Change listing data:
------------------------------------------------------------
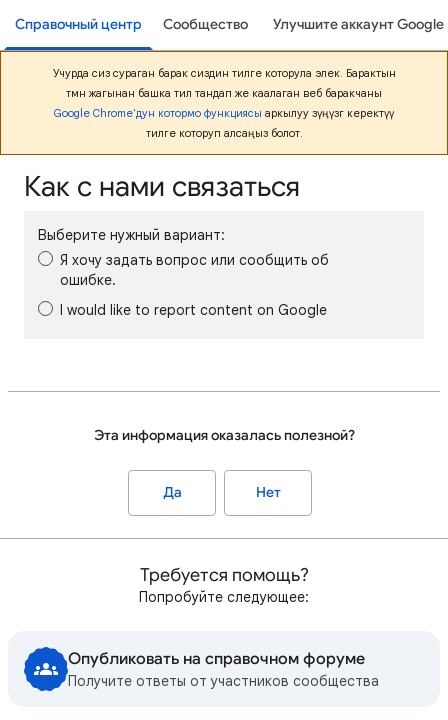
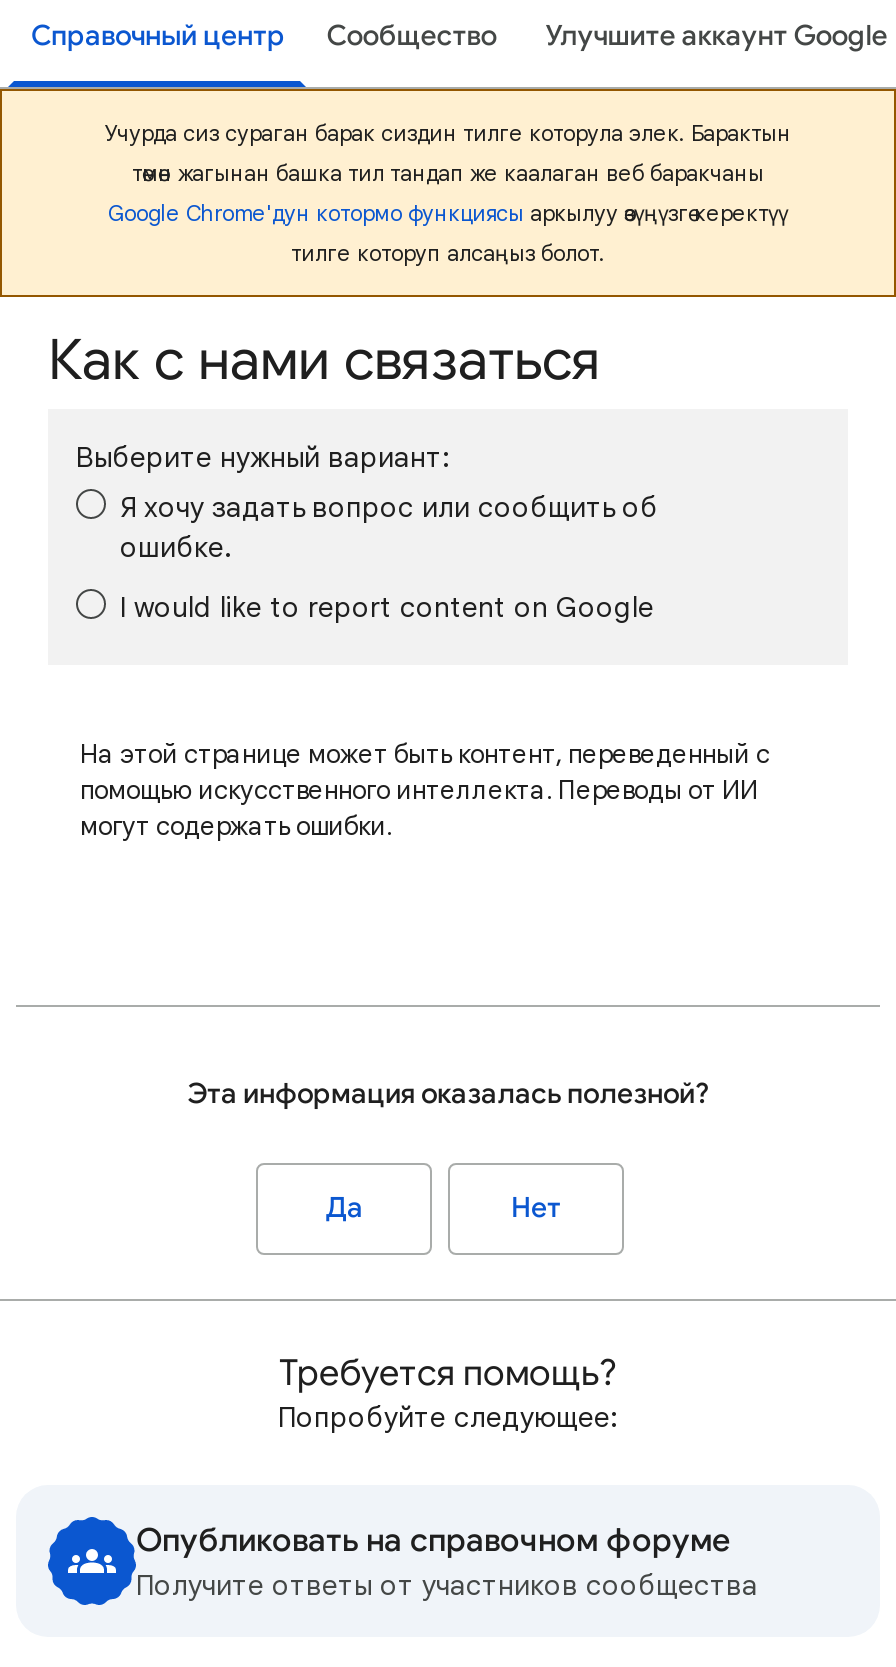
none -> [80,737,770,843] На этой странице может быть контент, переведенный с | помощью искусственного интеллекта. Переводы от ИИ | могут содержать ошибки.

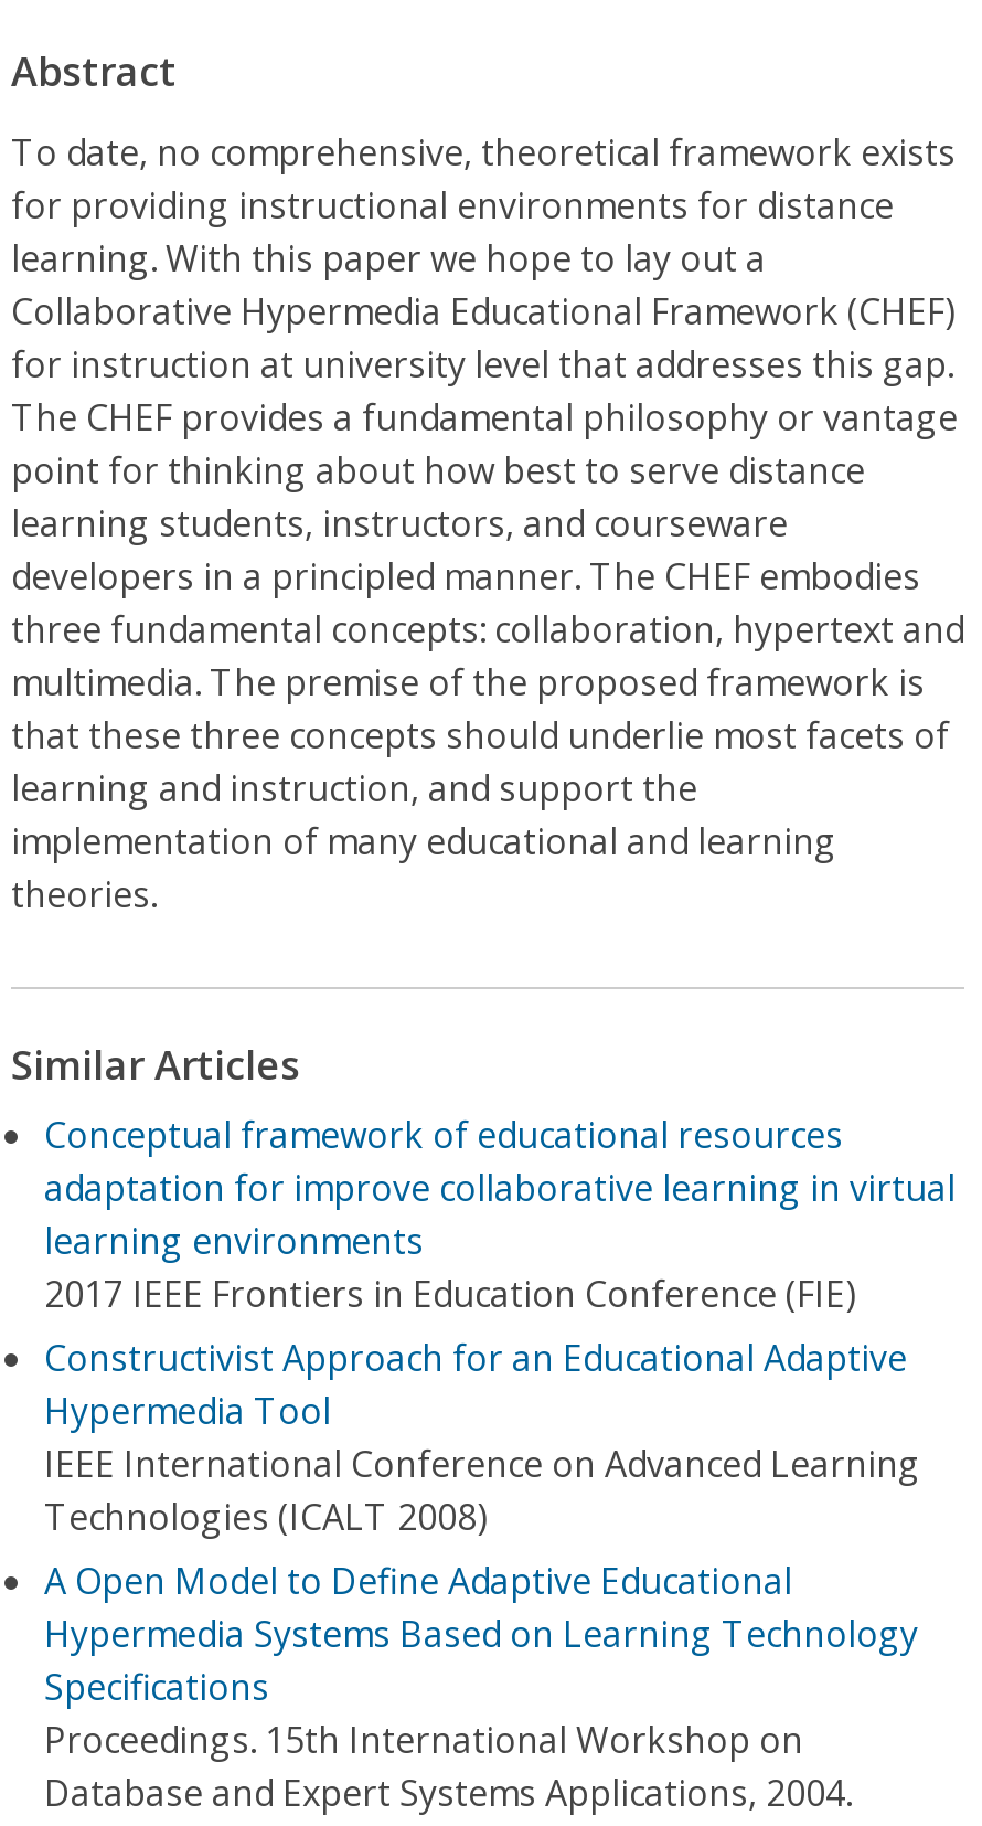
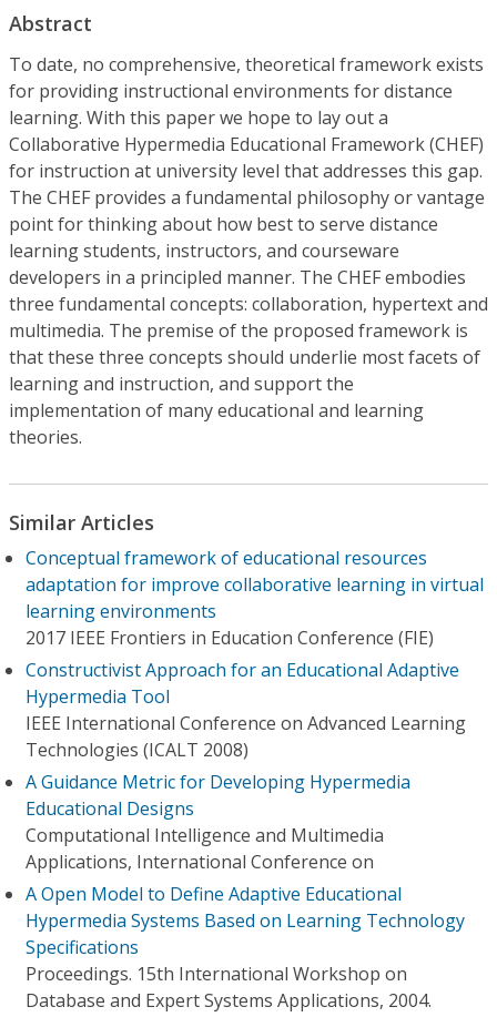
none -> [26,770,410,874] A Guidance Metric for Developing Hypermedia | Educational Designs | Computational Intelligence and Multimedia | Applications, International Conference on

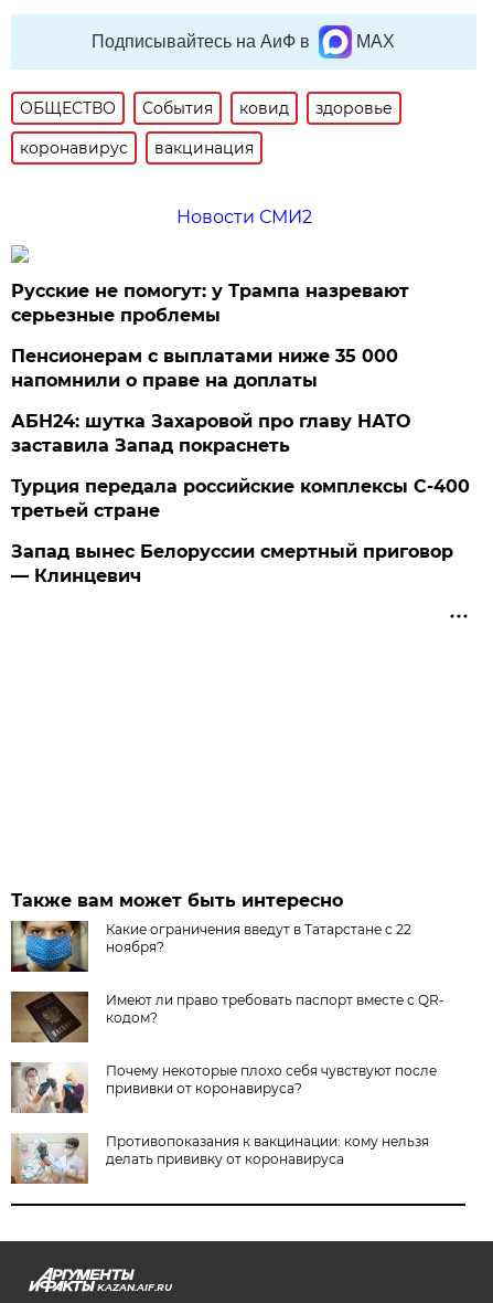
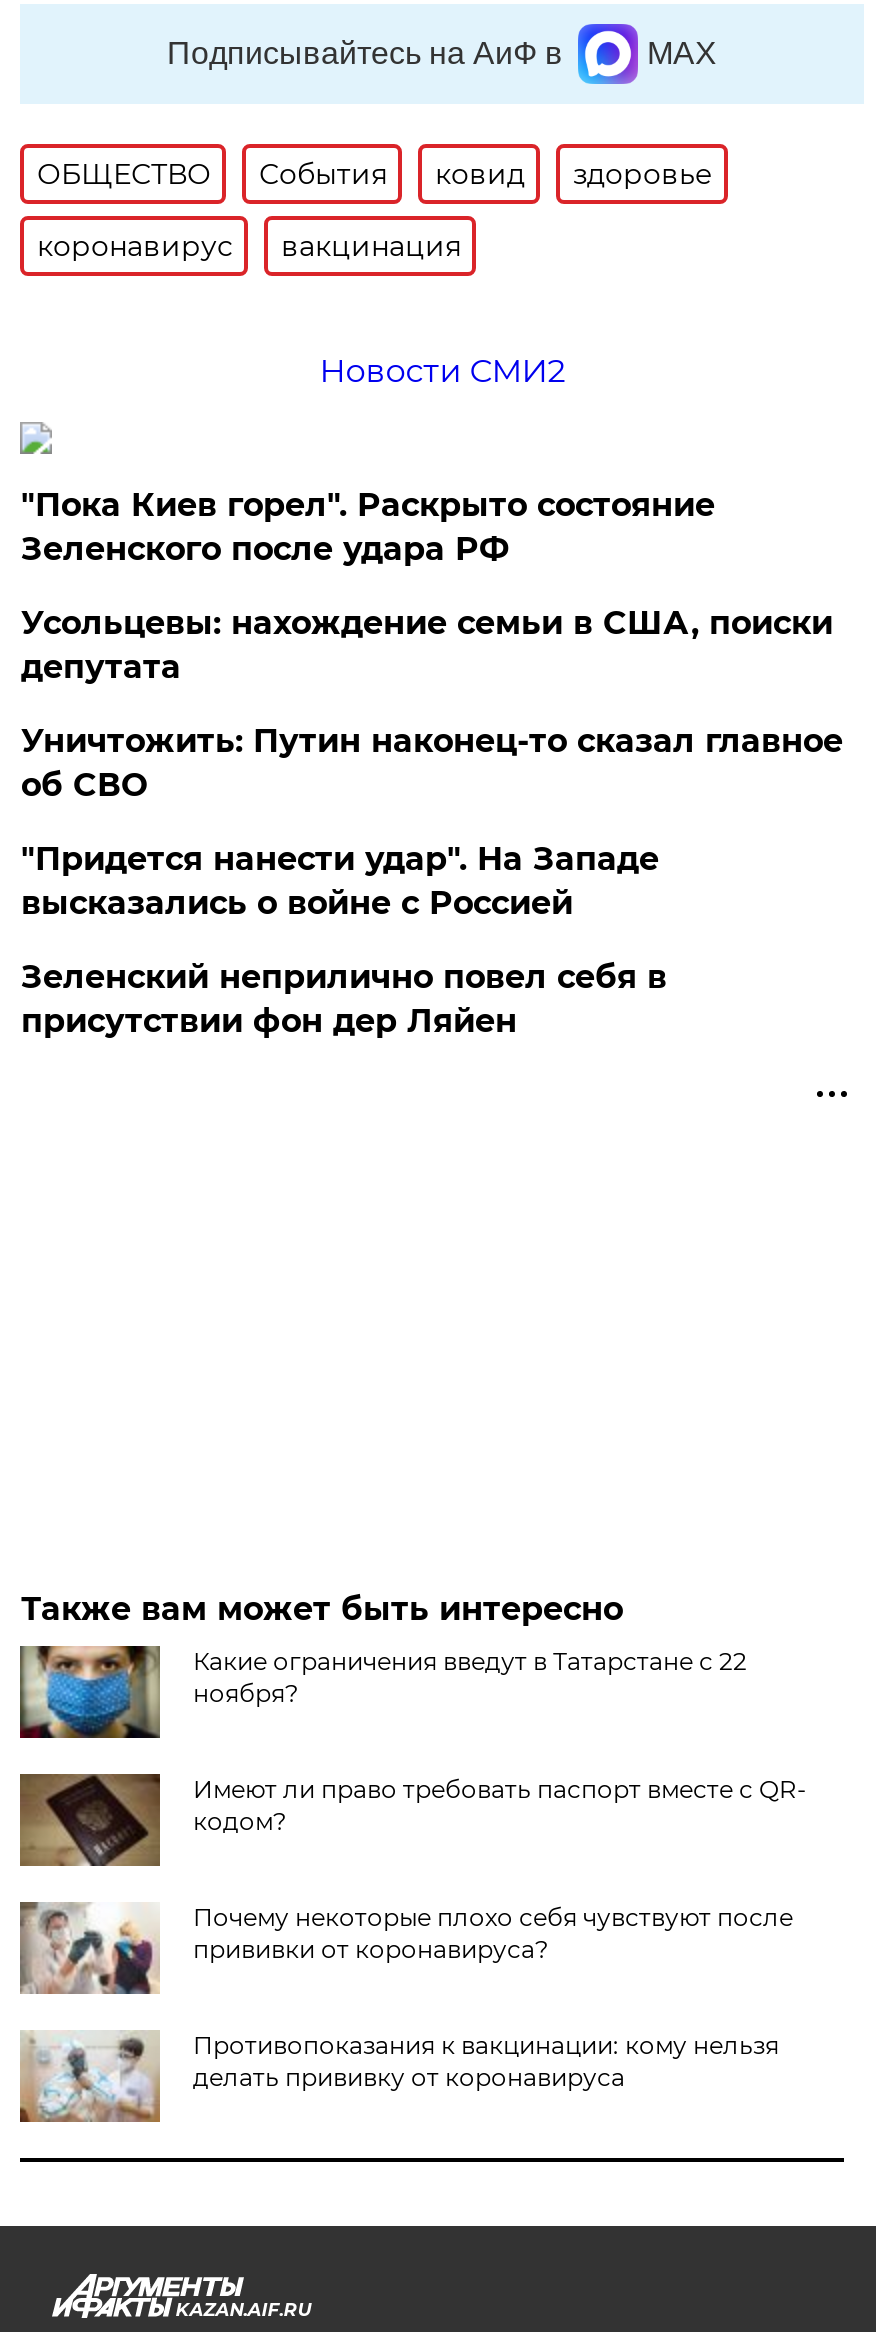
[11,280,410,326] Русские не помогут: у Трампа назревают | серьезные проблемы -> [21,486,715,568] "Пока Киев горел". Раскрыто состояние | Зеленского после удара РФ
[11,346,399,391] Пенсионерам с выплатами ниже 35 000 | напомнили о праве на доплаты -> [21,604,833,686] Усольцевы: нахождение семьи в США, поиски | депутата
[11,411,411,456] АБН24: шутка Захаровой про главу НАТО | заставила Запад покраснеть -> [21,722,843,804] Уничтожить: Путин наконец-то сказал главное | об СВО
[11,476,470,521] Турция передала российские комплексы С-400 | третьей стране -> [21,840,659,922] "Придется нанести удар". На Западе | высказались о войне с Россией
[11,541,454,586] Запад вынес Белоруссии смертный приговор | — Клинцевич -> [21,958,667,1040] Зеленский неприлично повел cебя в | присутствии фон дер Ляйен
------------------------------------------------------------
The range begins at the line containing "[11,476,470,521] Турция передала" and ends at the last line of the entries; reproduce it exactly.

### [SOLUTION TO THE PROBLEM]
[11,476,470,521] Турция передала российские комплексы С-400 | третьей стране -> [21,840,659,922] "Придется нанести удар". На Западе | высказались о войне с Россией
[11,541,454,586] Запад вынес Белоруссии смертный приговор | — Клинцевич -> [21,958,667,1040] Зеленский неприлично повел cебя в | присутствии фон дер Ляйен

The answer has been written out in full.